- [DATA PROVIDED]:

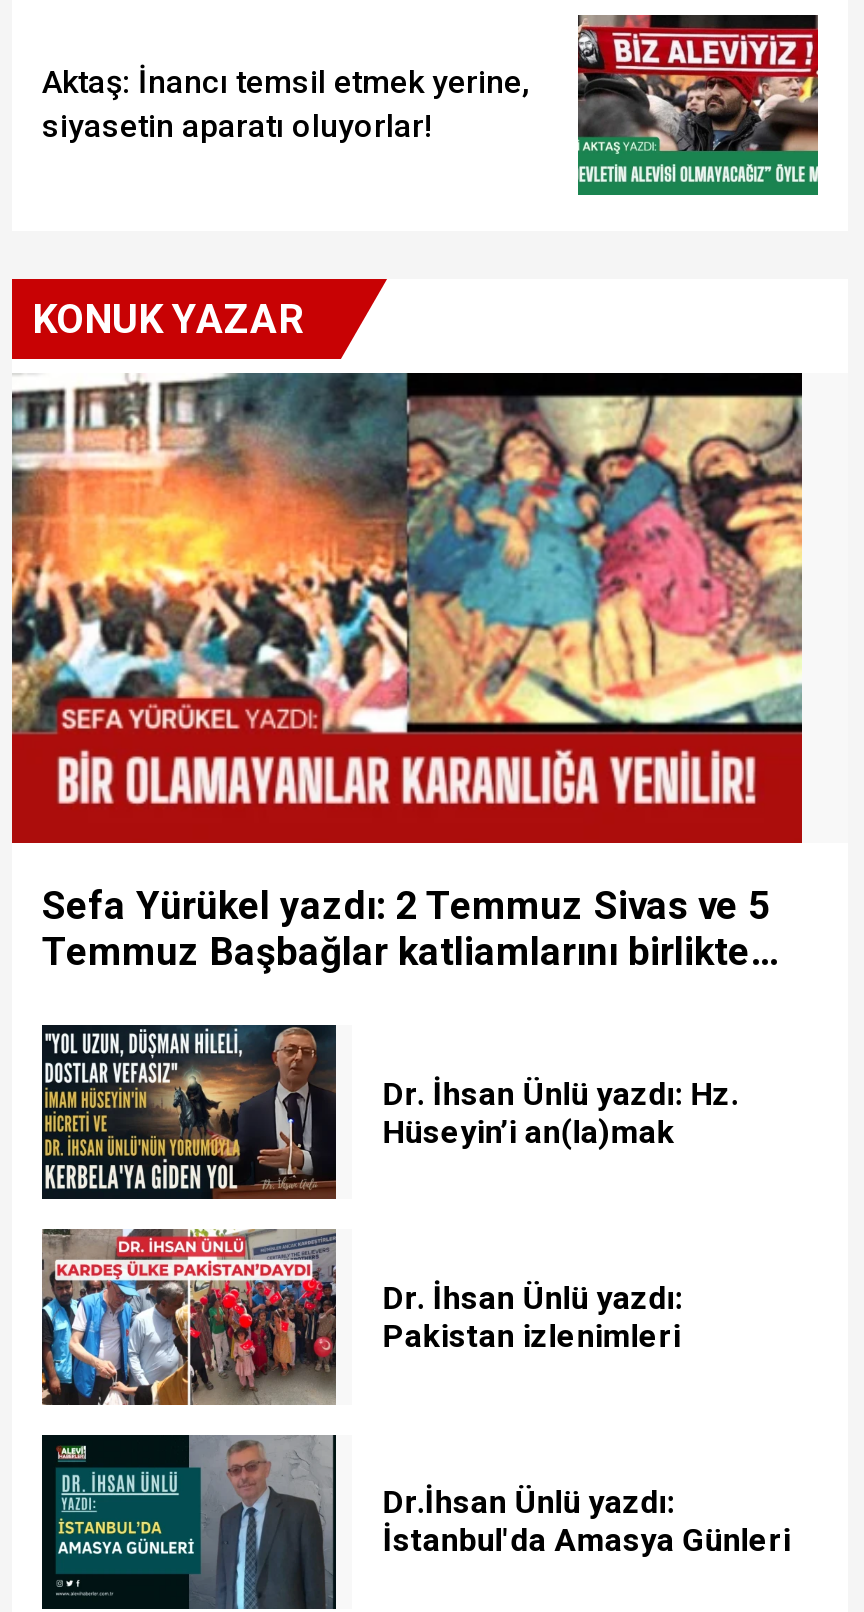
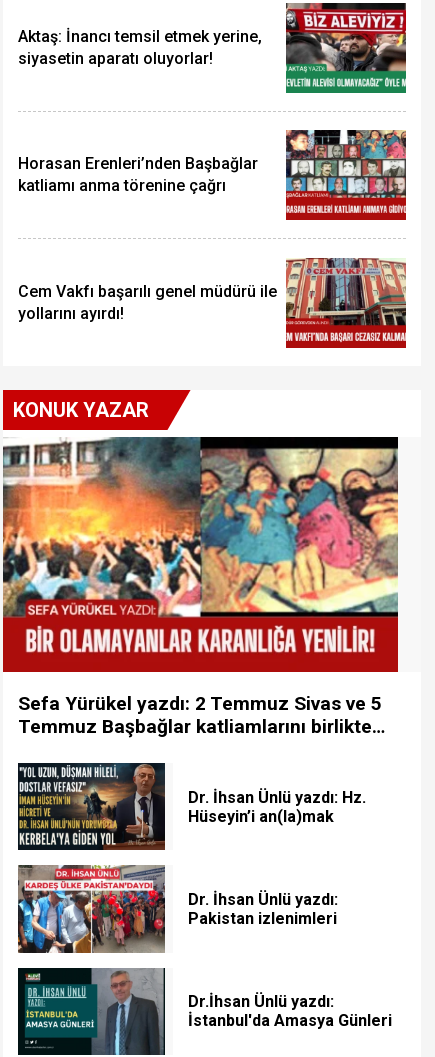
+ [image]
+ Horasan Erenleri’nden Başbağlar
+ katliamı anma törenine çağrı

+ [image]
+ Cem Vakfı başarılı genel müdürü ile
+ yollarını ayırdı!
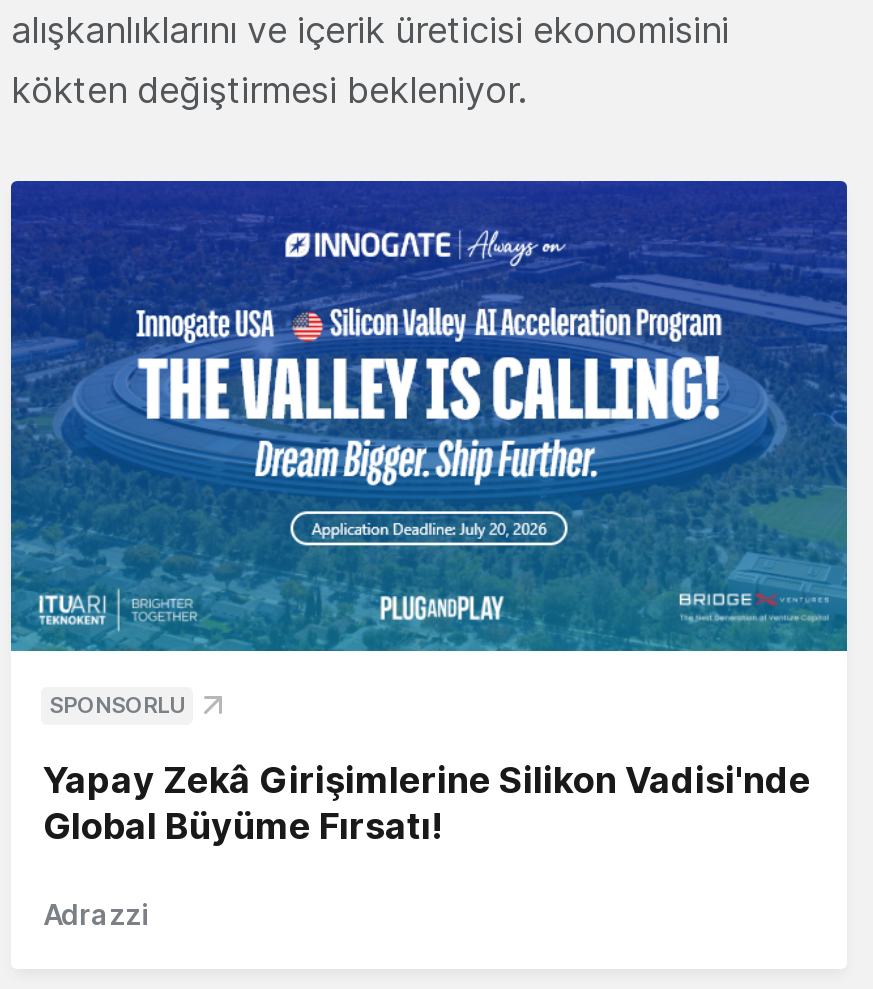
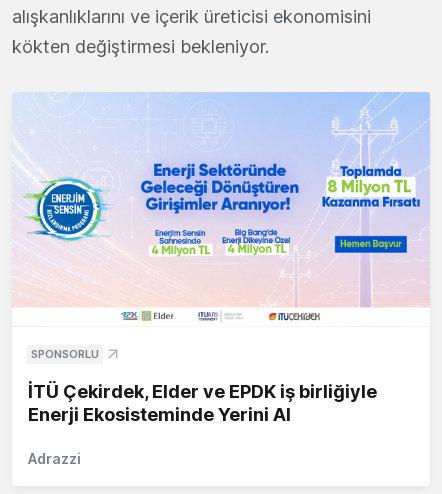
- [image]
+ [image]

- Yapay Zekâ Girişimlerine Silikon Vadisi'nde
- Global Büyüme Fırsatı!
+ İTÜ Çekirdek, Elder ve EPDK iş birliğiyle
+ Enerji Ekosisteminde Yerini Al
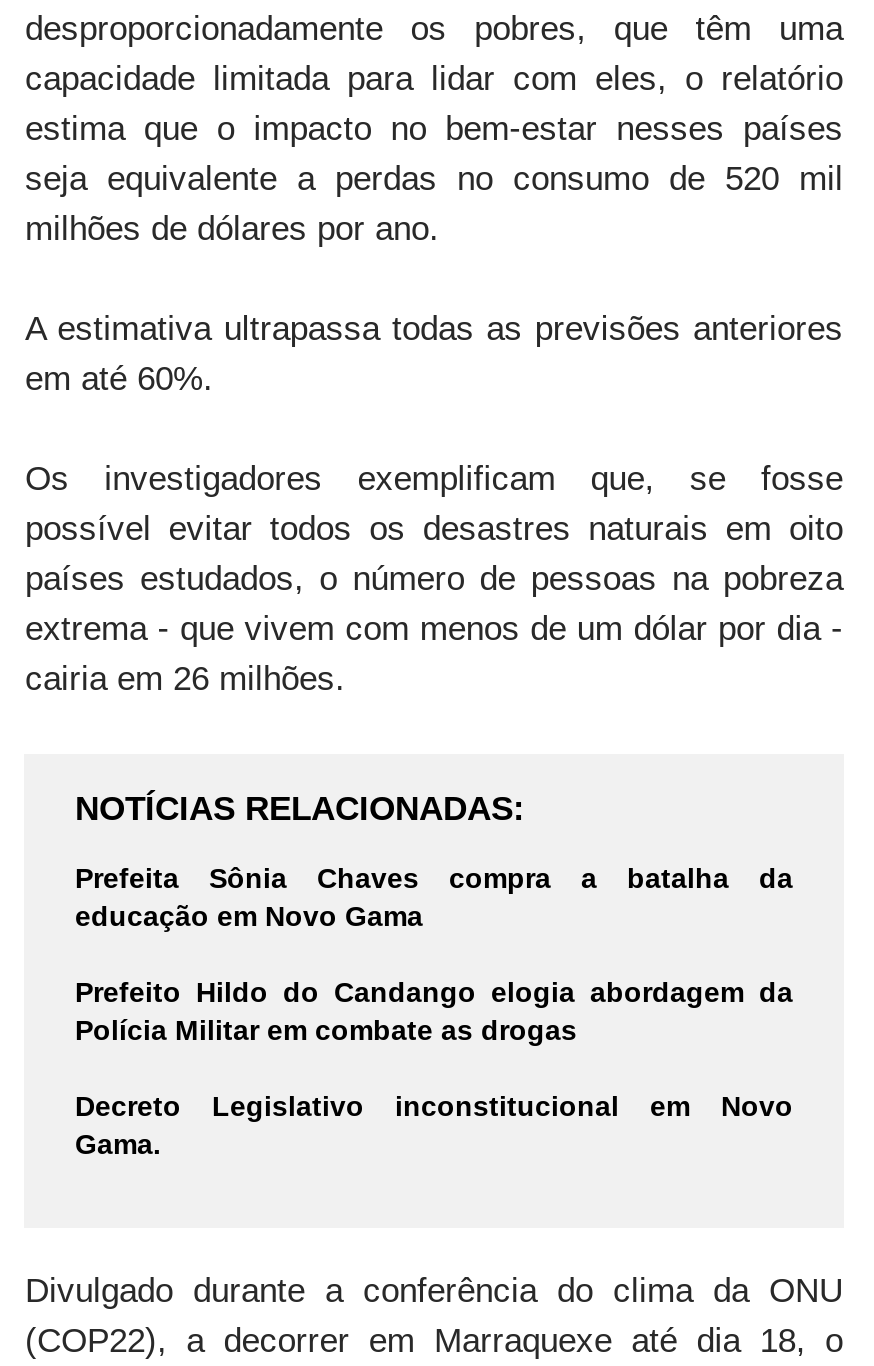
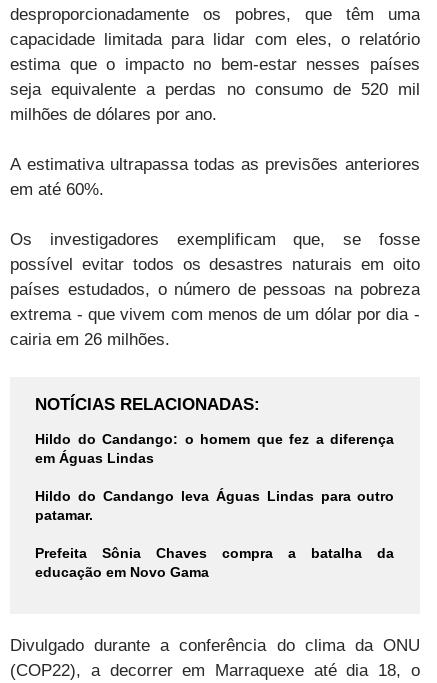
+ Hildo do Candango: o homem que fez a diferença
+ em Águas Lindas
+ Hildo do Candango leva Águas Lindas para outro
+ patamar.

moved down: Prefeita Sônia Chaves compra a batalha da | educação em Novo Gama

- Prefeito Hildo do Candango elogia abordagem da
- Polícia Militar em combate as drogas
- Decreto Legislativo inconstitucional em Novo
- Gama.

- [ASSIGNMENT]: Excluding every picture, set down the listing exactly.

- [EXERCISE OUTPUT]:
+ [image]
+ Horasan Erenleri’nden Başbağlar
+ katliamı anma törenine çağrı

+ [image]
+ Cem Vakfı başarılı genel müdürü ile
+ yollarını ayırdı!
- [image]
+ [image]

- Yapay Zekâ Girişimlerine Silikon Vadisi'nde
- Global Büyüme Fırsatı!
+ İTÜ Çekirdek, Elder ve EPDK iş birliğiyle
+ Enerji Ekosisteminde Yerini Al
+ Hildo do Candango: o homem que fez a diferença
+ em Águas Lindas
+ Hildo do Candango leva Águas Lindas para outro
+ patamar.

moved down: Prefeita Sônia Chaves compra a batalha da | educação em Novo Gama

- Prefeito Hildo do Candango elogia abordagem da
- Polícia Militar em combate as drogas
- Decreto Legislativo inconstitucional em Novo
- Gama.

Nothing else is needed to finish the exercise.